ぼーっと見上げる星空はとても綺麗だった。



「桜?」


そんな彼女に違和感を感じる。

ソルフィは不安に思い、縁側に寂しげに座る彼女の背中を見つめる。

その時、ふと開かれた本のページがソルフィの視界に入って来た。


「え」



『――夜風は気持ちがいい。彼女と話してから、私の中にこの黒が纏わりついて、落ちてくれない。』


違和感を感じた。


本の登場人物と桜が…重なって見えた。


「これ……って…」



『――黒は私を離してくれない。黒は口を開いてくれない。
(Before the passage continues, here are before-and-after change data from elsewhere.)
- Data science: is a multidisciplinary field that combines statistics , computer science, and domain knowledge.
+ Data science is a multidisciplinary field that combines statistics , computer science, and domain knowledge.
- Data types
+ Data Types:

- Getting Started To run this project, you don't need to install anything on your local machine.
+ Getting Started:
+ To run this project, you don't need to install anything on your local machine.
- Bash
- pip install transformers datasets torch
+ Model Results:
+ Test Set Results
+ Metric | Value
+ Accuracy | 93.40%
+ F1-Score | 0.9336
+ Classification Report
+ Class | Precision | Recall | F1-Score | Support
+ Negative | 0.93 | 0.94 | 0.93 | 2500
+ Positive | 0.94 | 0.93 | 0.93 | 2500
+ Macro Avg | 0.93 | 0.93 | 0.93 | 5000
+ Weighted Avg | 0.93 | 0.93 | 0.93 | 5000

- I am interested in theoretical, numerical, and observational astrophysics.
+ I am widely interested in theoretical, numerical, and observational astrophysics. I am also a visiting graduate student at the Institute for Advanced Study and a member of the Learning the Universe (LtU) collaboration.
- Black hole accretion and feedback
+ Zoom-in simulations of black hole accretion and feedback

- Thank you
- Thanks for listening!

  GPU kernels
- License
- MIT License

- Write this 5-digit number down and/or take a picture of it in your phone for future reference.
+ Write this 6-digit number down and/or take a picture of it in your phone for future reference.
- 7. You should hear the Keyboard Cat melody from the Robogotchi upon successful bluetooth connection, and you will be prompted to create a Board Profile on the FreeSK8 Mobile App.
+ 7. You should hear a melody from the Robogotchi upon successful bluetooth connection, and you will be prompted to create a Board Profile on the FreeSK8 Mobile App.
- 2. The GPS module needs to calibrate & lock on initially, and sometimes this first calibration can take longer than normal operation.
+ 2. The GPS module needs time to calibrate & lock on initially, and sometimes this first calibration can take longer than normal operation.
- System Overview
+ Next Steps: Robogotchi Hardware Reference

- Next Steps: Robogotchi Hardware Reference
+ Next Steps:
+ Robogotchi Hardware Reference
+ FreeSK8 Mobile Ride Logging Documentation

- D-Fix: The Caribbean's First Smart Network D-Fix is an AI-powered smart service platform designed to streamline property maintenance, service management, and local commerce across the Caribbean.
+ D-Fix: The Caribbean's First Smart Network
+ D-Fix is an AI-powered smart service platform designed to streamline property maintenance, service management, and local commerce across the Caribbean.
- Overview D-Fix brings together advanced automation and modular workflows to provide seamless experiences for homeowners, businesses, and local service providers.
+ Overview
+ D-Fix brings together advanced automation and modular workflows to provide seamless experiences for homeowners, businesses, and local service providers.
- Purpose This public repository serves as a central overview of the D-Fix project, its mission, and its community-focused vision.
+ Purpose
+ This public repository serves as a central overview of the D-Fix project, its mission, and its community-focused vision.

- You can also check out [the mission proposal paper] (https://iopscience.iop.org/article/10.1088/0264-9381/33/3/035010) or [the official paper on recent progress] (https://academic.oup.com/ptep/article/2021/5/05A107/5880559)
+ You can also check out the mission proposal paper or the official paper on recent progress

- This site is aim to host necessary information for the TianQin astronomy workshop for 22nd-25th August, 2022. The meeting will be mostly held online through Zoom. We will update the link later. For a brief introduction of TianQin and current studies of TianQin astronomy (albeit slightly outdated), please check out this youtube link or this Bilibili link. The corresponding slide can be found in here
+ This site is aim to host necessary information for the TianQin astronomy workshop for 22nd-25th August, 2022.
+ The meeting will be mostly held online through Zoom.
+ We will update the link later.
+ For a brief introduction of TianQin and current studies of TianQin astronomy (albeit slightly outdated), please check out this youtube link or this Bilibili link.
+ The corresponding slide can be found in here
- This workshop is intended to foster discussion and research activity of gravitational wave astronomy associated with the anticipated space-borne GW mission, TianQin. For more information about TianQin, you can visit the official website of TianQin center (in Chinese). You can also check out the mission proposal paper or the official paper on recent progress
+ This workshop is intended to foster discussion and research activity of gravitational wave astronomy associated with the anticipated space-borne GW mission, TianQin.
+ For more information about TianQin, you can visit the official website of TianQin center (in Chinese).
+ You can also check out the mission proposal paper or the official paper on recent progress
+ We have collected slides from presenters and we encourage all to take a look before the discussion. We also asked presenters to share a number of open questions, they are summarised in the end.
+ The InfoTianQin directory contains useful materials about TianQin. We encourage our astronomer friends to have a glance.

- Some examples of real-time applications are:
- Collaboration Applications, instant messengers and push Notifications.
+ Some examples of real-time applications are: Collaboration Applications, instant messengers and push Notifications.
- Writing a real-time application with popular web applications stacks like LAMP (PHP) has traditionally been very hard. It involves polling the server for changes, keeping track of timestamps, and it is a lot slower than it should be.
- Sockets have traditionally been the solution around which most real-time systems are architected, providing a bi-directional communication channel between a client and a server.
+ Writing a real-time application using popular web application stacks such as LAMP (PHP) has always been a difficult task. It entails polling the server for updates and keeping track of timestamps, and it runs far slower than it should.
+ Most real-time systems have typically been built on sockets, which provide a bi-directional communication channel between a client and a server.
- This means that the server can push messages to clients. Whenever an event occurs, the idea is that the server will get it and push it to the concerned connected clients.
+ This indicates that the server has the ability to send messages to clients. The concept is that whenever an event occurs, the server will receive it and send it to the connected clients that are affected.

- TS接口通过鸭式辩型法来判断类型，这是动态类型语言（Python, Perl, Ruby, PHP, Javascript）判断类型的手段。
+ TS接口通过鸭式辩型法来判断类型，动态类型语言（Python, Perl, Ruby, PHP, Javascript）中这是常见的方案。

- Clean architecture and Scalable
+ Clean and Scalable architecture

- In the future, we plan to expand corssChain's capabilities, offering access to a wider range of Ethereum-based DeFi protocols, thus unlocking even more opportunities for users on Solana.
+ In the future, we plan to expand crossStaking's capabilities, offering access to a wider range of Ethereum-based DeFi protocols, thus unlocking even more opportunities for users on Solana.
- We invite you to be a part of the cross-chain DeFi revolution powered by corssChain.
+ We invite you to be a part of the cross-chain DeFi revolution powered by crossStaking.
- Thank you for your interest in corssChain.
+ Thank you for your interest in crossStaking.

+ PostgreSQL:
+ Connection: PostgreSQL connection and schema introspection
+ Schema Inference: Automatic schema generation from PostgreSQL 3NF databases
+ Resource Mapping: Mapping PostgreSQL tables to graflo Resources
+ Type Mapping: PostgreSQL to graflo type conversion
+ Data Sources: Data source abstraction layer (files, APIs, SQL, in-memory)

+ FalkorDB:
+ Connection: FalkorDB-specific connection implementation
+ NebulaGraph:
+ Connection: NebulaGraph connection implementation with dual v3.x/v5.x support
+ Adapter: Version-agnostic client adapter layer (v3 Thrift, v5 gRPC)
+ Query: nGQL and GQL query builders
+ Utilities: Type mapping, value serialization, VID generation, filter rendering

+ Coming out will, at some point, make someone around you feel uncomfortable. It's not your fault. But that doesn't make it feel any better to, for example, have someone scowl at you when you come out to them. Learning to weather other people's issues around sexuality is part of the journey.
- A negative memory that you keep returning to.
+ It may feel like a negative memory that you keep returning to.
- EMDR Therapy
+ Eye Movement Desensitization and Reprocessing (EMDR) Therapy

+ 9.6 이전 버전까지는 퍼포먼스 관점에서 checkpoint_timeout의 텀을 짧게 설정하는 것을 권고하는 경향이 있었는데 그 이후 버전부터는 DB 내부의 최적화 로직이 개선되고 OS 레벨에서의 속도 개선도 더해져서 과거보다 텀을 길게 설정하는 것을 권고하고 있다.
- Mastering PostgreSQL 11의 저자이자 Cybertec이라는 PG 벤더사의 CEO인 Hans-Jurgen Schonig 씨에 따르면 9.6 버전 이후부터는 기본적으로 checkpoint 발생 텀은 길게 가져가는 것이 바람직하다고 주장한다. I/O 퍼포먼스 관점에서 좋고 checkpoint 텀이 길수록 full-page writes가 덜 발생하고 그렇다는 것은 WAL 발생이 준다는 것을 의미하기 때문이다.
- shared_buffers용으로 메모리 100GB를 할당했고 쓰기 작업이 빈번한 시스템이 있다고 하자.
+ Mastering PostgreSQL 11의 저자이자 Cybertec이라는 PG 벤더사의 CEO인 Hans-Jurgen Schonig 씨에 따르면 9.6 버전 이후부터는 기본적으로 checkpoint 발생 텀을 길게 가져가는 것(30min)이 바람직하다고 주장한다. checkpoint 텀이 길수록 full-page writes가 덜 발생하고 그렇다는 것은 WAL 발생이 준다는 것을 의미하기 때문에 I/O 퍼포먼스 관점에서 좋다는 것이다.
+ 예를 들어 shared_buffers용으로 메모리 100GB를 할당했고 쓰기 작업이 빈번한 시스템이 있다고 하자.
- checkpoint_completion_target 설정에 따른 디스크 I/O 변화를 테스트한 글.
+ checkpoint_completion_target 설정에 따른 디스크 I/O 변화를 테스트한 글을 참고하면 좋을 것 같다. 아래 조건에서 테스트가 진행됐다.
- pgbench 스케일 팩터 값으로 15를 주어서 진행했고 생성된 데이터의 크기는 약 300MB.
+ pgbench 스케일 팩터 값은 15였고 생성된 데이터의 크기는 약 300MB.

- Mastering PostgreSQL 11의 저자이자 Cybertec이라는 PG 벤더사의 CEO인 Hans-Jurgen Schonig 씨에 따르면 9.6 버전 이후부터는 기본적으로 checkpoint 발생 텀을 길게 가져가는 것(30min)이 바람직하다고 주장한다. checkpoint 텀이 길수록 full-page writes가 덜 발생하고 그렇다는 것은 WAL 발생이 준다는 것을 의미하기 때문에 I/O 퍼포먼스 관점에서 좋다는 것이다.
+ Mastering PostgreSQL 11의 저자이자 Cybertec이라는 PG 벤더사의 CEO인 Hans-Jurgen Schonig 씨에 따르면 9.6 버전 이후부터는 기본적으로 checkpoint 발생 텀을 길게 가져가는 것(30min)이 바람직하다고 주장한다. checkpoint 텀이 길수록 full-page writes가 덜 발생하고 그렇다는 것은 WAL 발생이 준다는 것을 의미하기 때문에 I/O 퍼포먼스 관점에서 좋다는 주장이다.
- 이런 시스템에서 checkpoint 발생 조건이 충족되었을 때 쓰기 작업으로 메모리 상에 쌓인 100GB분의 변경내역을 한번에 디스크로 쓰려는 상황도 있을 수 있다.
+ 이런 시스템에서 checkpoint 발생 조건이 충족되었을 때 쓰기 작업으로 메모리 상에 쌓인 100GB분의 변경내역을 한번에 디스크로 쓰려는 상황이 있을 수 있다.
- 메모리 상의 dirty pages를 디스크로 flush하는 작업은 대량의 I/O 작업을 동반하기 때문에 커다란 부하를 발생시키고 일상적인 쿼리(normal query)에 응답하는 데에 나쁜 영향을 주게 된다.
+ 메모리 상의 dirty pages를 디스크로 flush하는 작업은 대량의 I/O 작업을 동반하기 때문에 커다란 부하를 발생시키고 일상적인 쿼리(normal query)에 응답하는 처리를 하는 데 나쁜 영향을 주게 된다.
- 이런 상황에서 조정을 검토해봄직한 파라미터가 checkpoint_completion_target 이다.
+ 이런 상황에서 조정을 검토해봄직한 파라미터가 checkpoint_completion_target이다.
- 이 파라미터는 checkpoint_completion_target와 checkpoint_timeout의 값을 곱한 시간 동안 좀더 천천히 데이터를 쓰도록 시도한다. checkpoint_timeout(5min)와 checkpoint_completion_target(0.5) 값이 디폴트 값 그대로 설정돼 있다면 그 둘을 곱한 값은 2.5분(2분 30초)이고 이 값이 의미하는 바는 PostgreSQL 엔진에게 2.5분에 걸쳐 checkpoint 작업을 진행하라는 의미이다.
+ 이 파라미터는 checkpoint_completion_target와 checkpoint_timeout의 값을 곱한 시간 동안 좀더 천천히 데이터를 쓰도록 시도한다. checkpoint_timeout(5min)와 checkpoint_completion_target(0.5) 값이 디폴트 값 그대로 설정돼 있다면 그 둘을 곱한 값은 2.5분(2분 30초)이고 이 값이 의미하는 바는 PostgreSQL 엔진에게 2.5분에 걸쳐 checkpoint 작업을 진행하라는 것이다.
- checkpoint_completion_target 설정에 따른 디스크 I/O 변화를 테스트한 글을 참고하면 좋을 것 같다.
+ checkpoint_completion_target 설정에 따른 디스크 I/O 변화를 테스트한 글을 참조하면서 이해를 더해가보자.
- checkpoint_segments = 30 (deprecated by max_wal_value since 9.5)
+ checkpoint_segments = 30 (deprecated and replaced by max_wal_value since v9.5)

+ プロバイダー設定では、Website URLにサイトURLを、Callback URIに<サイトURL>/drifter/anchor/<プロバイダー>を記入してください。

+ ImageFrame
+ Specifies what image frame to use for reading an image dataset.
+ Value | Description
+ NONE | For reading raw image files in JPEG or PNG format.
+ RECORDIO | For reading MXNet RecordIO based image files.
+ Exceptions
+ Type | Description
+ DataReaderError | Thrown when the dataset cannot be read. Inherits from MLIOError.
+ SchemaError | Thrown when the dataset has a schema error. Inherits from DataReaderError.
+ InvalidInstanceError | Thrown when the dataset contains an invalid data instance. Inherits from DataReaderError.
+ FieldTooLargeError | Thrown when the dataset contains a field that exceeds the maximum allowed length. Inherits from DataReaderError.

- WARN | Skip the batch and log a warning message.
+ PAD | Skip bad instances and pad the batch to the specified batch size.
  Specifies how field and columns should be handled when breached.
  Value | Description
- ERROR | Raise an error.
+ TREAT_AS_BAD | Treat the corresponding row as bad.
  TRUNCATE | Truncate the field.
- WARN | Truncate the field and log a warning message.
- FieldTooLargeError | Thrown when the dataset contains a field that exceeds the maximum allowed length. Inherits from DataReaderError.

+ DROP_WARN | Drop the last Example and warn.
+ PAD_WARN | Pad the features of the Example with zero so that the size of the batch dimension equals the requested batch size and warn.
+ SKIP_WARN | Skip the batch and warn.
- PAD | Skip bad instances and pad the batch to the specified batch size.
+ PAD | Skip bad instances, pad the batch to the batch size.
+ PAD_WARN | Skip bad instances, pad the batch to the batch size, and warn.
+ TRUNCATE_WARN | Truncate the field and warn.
黒は――その正体を教えてくれない。

私の心を染め上げ、黒く沈めて行くだけだ。』


――私は黒から逃げられない。


逃がさない。


逃げるな。





頬を冷や汗が伝うのを感じた。

冷たい。寒気がする。悪寒が…身を包む。


視界が黒くなって行く。


「おぇ…っ…」


気分が悪くなった。

手から本が離れ落ちた。


ドタンッバタンッ…と音を立て、本は重たく落ちた。

気が動転してそうな気分だ。


ソルフィは目を震わせ、歯をガタガタと鳴らす。

何が起きているかわからず弱く桜へ声を掛けようとする。


「さくっ――…」


その瞬間、爆発の様な音が轟いた。

地が揺れ、立っていられない。

ソルフィは尻餅を着き、力無くそこに座り込んでしまった。


……腰が抜けた。


「イテテ…っ…桜!?」


驚いて我に帰るソルフィ。

桜の様子を見る。


彼女は縁側で何かに驚いて、ピタリっ…と固まってしまっていた。


「ソル…フィ……」


桜が振り向く。

それと同時にこちらへ駆け出してくる。

必死な表情で、走り出した彼女は何か言おうと口を開き始めていた。


ソルフィの視界には、その桜と彼女の背後から表れた巨人の様な黒い手が入った。


「へ?」


「逃げ―――――――ッ!!!!」



桜が叫んだ。

彼女達の視界は途切れたビデオの様にブツッ…と黒に包まれてしまった。


その微かな間、最後に二人は聞き馴染みのある青年の声も聞こえた様な気がした。


黒の中で水が揺らぎ、気泡が割れた。

静かな空気の音が彼女達の耳に反響し、物語が幕を開くのだった―――。